Although a shared database pattern is simple and easy to start with, it is not recommended since it breaks the autonomy of services; the implementation of one service depends on an external component. Moreover, the service is coupled with a certain technology (database), while having the need to maintain the same Data Access Layer (DAL) in more than one service. Therefore, this approach is not recommended.

尽管共享数据库模式简单易上手，但不建议这样做，因为它破坏了服务的自治性。一项服务的实施取决于外部组件。此外，该服务与某种技术(数据库)耦合，同时需要在多个服务中维护相同的数据访问层(DAL)。因此，不建议使用此方法。

Instead of sharing a database between services, it can be split into the relevant microservices, based on their domain; this approach is more complex compared to the monolithic solution. In the monolithic application, transactions are ACID compliant: Atomic, Consistent, Isolated, and Durable. A transaction is either succeeded or not, keeps the defined constraints, data is visible immediately after the commit operation, and the data is available once the transaction is completed.

无需在服务之间共享数据库，而是可以根据它们的域将其拆分为相关的微服务。与整体解决方案相比，这种方法更加复杂。在整体应用系统，交易符合ACID：一个托米奇，C onsistent，我溶状，和d urable。事务成功与否，保留定义的约束，提交操作后立即可见的数据以及事务完成后可用的数据。

In the microservice realm, ACID concepts cannot exist.
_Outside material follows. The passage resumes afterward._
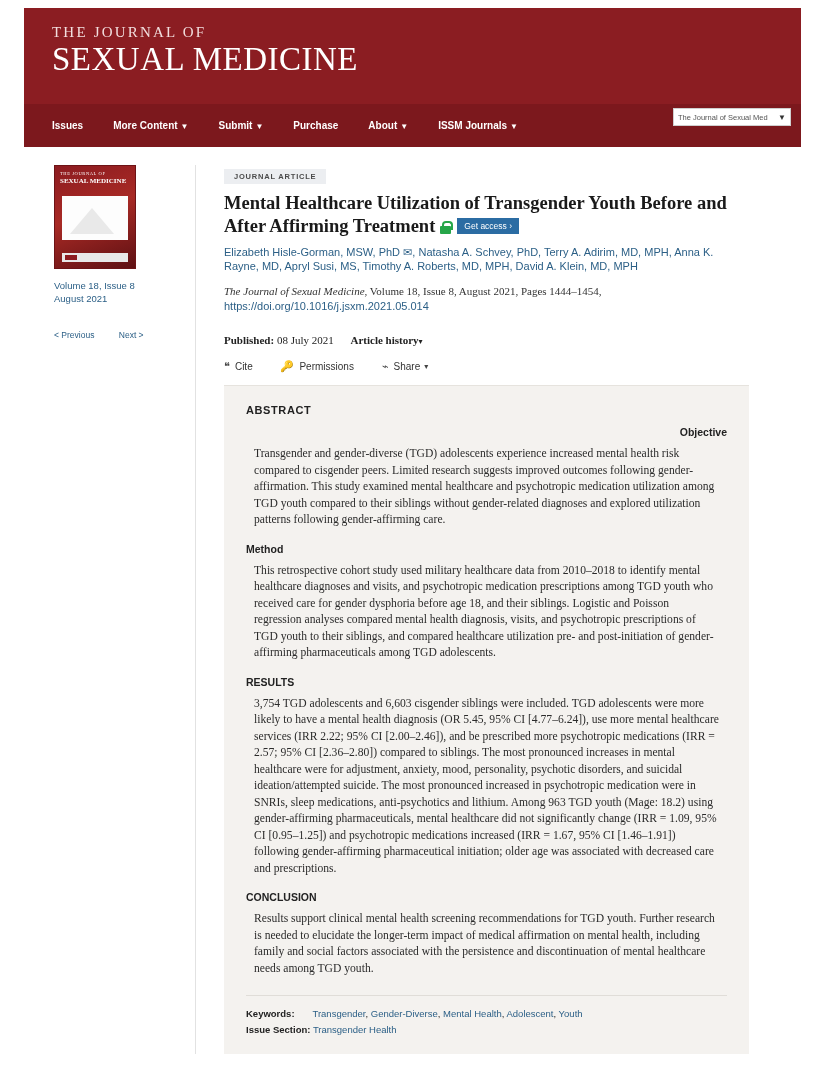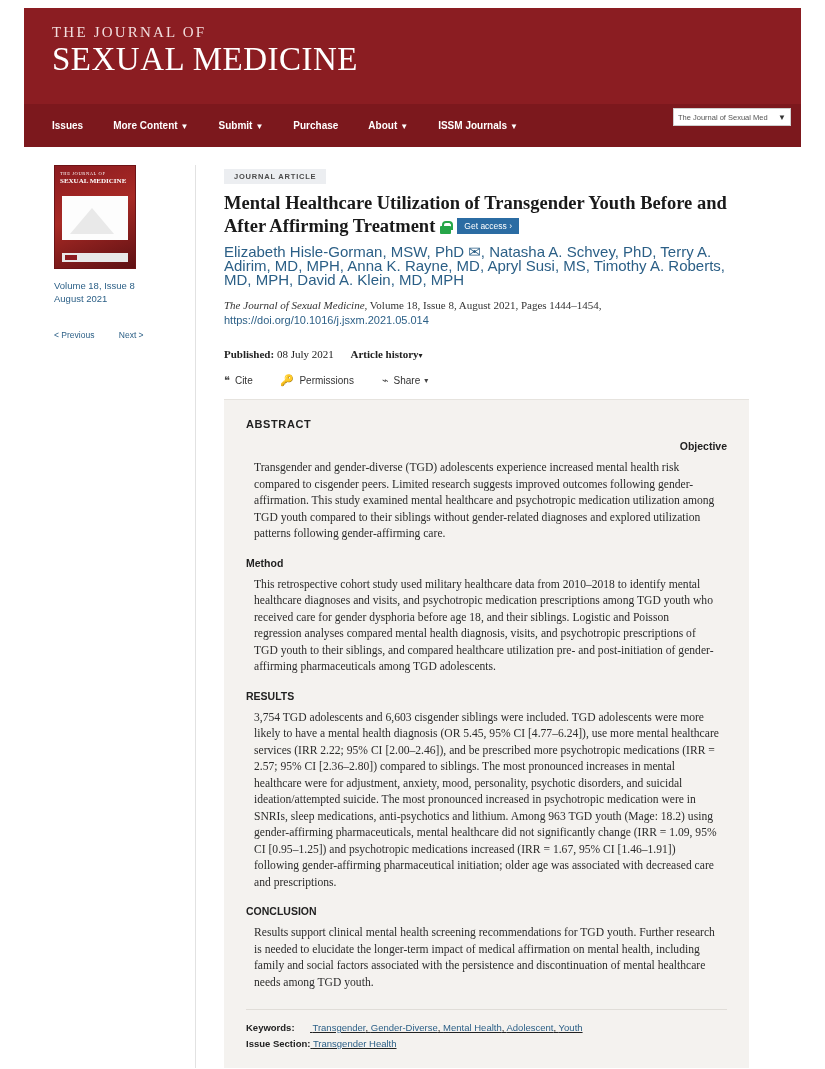"Elizabeth Hisle-Gorman, MSW, PhD ✉," .authors { font-size: 15px -> 11px }
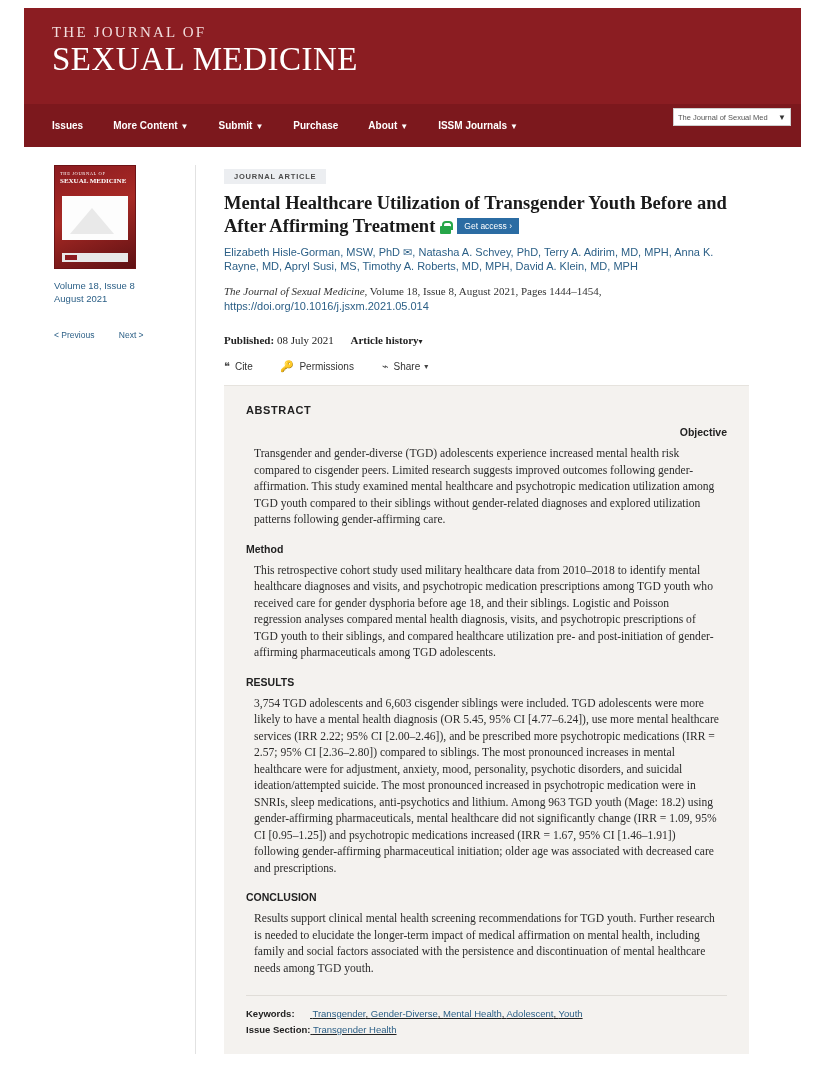"Keywords: Transgender, Gender-Diverse," .kw-row { text-decoration: underline -> none }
One alternative is to implement a distributed transactions mechanism, but it is hard to develop and maintain. Thus, although it seems an obvious solution, it is better not to start with a distributed transactions pattern as the first choice; there is another way.

在微服务领域，ACID概念不存在。一种替代方法是实施分布式事务处理机制，但是很难开发和维护。因此，尽管看似显而易见的解决方案，但最好不要以分布式事务处理模式作为首选。还有另一种方式。

The alternative is to adhere to the BASE approach: Basic Availability, Soft-state, and Eventual consistency. Meaning, data will be available on the basic level until it is fully distributed to all datastores. In this model, there is no guarantee for immediate and isolated transactions, but there is a goal to achieve consistency eventually. One implementation of this approach is called CQRS (Command and Query Responsibility Segregation); for more information, please refer to reference [4].

另一种方法是附着于BASE的方法：乙 ASIC中的 vailability，S经常状态，和E ventual一致性。这意味着，数据将在基本级别上可用，直到将其完全分发到所有数据存储。在此模型中，无法保证立即进行的交易和隔离的交易，但是最终要实现一致性。这种方法的一种实现方式称为CQRS(命令和查询责任隔离)。有关更多信息，请参考参考文献[4]。

In any case, analysing the required transactions mode is paramount to design the suitable transactivity model. If an operation must be ACID, then a microservice should be designed to encapsulate it while implementing ACID transactions locally. However, not all transaction must be atomic or isolated (ACID-based), some can compromise on BASE approach, which gives the flexibility in defining domains, decoupling operations, and enjoying the benefits of using microservices.

无论如何，分析所需的交易模式对于设计合适的交易模型至关重要。如果某个操作必须是ACID，则应设计微服务以在本地实现ACID事务时封装它。但是，并非所有事务都必须是原子事务或隔离事务(基于ACID)，某些事务可能会折衷于BASE方法，这为定义域，解耦操作和享受使用微服务的好处提供了灵活性。

为每个服务分配资源 (Allocating Resources for each Service)

At this article, the last aspect of planning is allocating adequate resources for our solution. The flexibility of scaling-out has its toll while planning the underlying hardware of a microservices-based application. We need to gauge the required hardware to supply a varying demand.

在本文中，规划的最后一个方面是为我们的解决方案分配足够的资源。在计划基于微服务的应用程序的基础硬件时，横向扩展的灵活性会带来很多损失。我们需要评估所需的硬件以提供变化的需求。

Therefore, the planner should estimate each microservice’s growth scale and its upper barrier; the consumption of service cannot be endless. Examining business needs should be the starting point for extrapolating the future use of each service. These needs define the metrics to determine whether the service will be scaled-out or not; they can include, for example, the number of incoming requests, or expected outgoing calls, frequency of calls, and how it impacts the other services too.

因此，计划者应估计每个微服务的增长规模及其上限。服务的消费不可能是无止境的。检查业务需求应该是推断每种服务将来使用的起点。这些需求定义了用于确定服务是否将被横向扩展的指标。例如，它们可以包括传入请求的数量或预期的传出呼叫的数量，呼叫的频率以及它如何影响其他服务。

The next step is to set a “price” tag for the expected growth in terms of CPU, memory, network utilization, and other metrics that impact the essential hardware to sustain the services’ growth.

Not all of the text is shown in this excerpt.